Metadata-Version: 2.1
Name: jcvi
Version: 1.2.14
Summary: Python utility libraries on genome assembly, annotation and comparative genomics
Home-page: http://github.com/tanghaibao/jcvi
Author: Haibao Tang, Vivek Krishnakumar, Jingping Li
Author-email: tanghaibao@gmail.com
License: BSD
Classifier: Development Status :: 4 - Beta
Classifier: Intended Audience :: Science/Research
Classifier: License :: OSI Approved :: BSD License
Classifier: Programming Language :: Python
Classifier: Programming Language :: Python :: 3
Classifier: Topic :: Scientific/Engineering :: Bio-Informatics
Description-Content-Type: text/markdown
License-File: LICENSE

# JCVI utility libraries

[![DOI](https://zenodo.org/badge/doi/10.5281/zenodo.31631.svg)](https://doi.org/10.5281/zenodo.594205)
[![Latest PyPI version](https://img.shields.io/pypi/v/jcvi.svg)](https://pypi.python.org/pypi/jcvi)
[![bioconda](https://img.shields.io/badge/install%20with-bioconda-brightgreen.svg?style=flat)](http://bioconda.github.io/recipes/jcvi/README.html?highlight=jcvi)
[![Github Actions](https://github.com/tanghaibao/jcvi/workflows/build/badge.svg)](https://github.com/tanghaibao/jcvi/actions)
[![Downloads](https://pepy.tech/badge/jcvi)](https://pepy.tech/project/jcvi)

Collection of Python libraries to parse bioinformatics files, or perform
computation related to assembly, annotation, and comparative genomics.

|         |                                                                  |
| ------- | ---------------------------------------------------------------- |
| Authors | Haibao Tang ([tanghaibao](http://github.com/tanghaibao))         |
|         | Vivek Krishnakumar ([vivekkrish](https://github.com/vivekkrish)) |
|         | Jingping Li ([Jingping](https://github.com/Jingping))            |
|         | Xingtan Zhang ([tangerzhang](https://github.com/tangerzhang))    |
| Email   | <tanghaibao@gmail.com>                                           |
| License | [BSD](http://creativecommons.org/licenses/BSD/)                  |

## Citations

- If you use the MCscan pipeline for synteny inference, please cite:

  _Tang et al. (2008) Synteny and Collinearity in Plant Genomes. [Science](https://science.sciencemag.org/content/320/5875/486)_

![MCSCAN example](https://www.dropbox.com/s/9vl3ys3ndvimg4c/grape-peach-cacao.png?raw=1)

- If you use the ALLMAPS pipeline for genome scaffolding, please cite:

  _Tang et al. (2015) ALLMAPS: robust scaffold ordering based on multiple maps. [Genome Biology](https://genomebiology.biomedcentral.com/articles/10.1186/s13059-014-0573-1)_

![ALLMAPS animation](https://www.dropbox.com/s/jfs8xavcxix37se/ALLMAPS.gif?raw=1)
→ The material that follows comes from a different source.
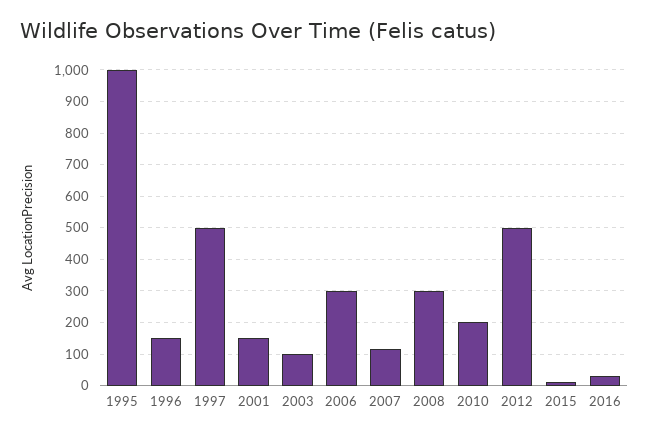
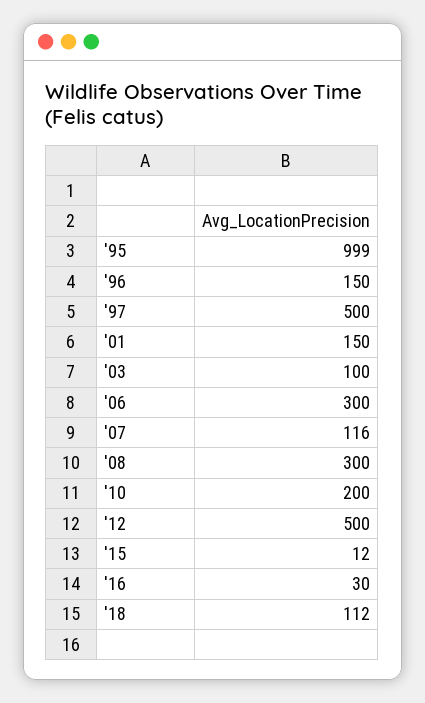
'18: none -> 112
- For other uses, please cite the package directly:

  _Tang et al. (2015). jcvi: JCVI utility libraries. Zenodo. [10.5281/zenodo.31631](http://dx.doi.org/10.5281/zenodo.31631)_

![GRABSEEDS example](https://www.dropbox.com/s/yu9ehsi6sqifuaa/bluredges.png?raw=1)

## Contents

Following modules are available as generic Bioinformatics handling
methods.

- <kbd>algorithms</kbd>

  - Linear programming solver with SCIP and GLPK.
  - Supermap: find set of non-overlapping anchors in BLAST or NUCMER output.
  - Longest or heaviest increasing subsequence.
  - Matrix operations.

- <kbd>apps</kbd>

  - GenBank entrez accession, Phytozome, Ensembl and SRA downloader.
  - Calculate (non)synonymous substitution rate between gene pairs.
  - Basic phylogenetic tree construction using PHYLIP, PhyML, or RAxML, and viualization.
  - Wrapper for BLAST+, LASTZ, LAST, BWA, BOWTIE2, CLC, CDHIT, CAP3, etc.

- <kbd>formats</kbd>

  Currently supports `.ace` format (phrap, cap3, etc.), `.agp`
  (goldenpath), `.bed` format, `.blast` output, `.btab` format,
  `.coords` format (`nucmer` output), `.fasta` format, `.fastq`
  format, `.fpc` format, `.gff` format, `obo` format (ontology),
  `.psl` format (UCSC blat, GMAP, etc.), `.posmap` format (Celera
  assembler output), `.sam` format (read mapping), `.contig`
  format (TIGR assembly format), etc.

- <kbd>graphics</kbd>

  - BLAST or synteny dot plot.
  - Histogram using R and ASCII art.
  - Paint regions on set of chromosomes.
  - Macro-synteny and micro-synteny plots.

- <kbd>utils</kbd>
  - Grouper can be used as disjoint set data structure.
  - range contains common range operations, like overlap
    and chaining.
  - Miscellaneous cookbook recipes, iterators decorators,
    table utilities.

Then there are modules that contain domain-specific methods.

- <kbd>assembly</kbd>

  - K-mer histogram analysis.
  - Preparation and validation of tiling path for clone-based assemblies.
  - Scaffolding through ALLMAPS, optical map and genetic map.
  - Pre-assembly and post-assembly QC procedures.

- <kbd>annotation</kbd>

  - Training of _ab initio_ gene predictors.
  - Calculate gene, exon and intron statistics.
  - Wrapper for PASA and EVM.
  - Launch multiple MAKER processes.

- <kbd>compara</kbd>
  - C-score based BLAST filter.
  - Synteny scan (de-novo) and lift over (find nearby anchors).
  - Ancestral genome reconstruction using Sankoff's and PAR method.
  - Ortholog and tandem gene duplicates finder.

## Applications

Please visit [wiki](https://github.com/tanghaibao/jcvi/wiki) for
full-fledged applications.

## Dependencies

Following are a list of third-party python packages that are used by
some routines in the library. These dependencies are _not_ mandatory
since they are only used by a few modules.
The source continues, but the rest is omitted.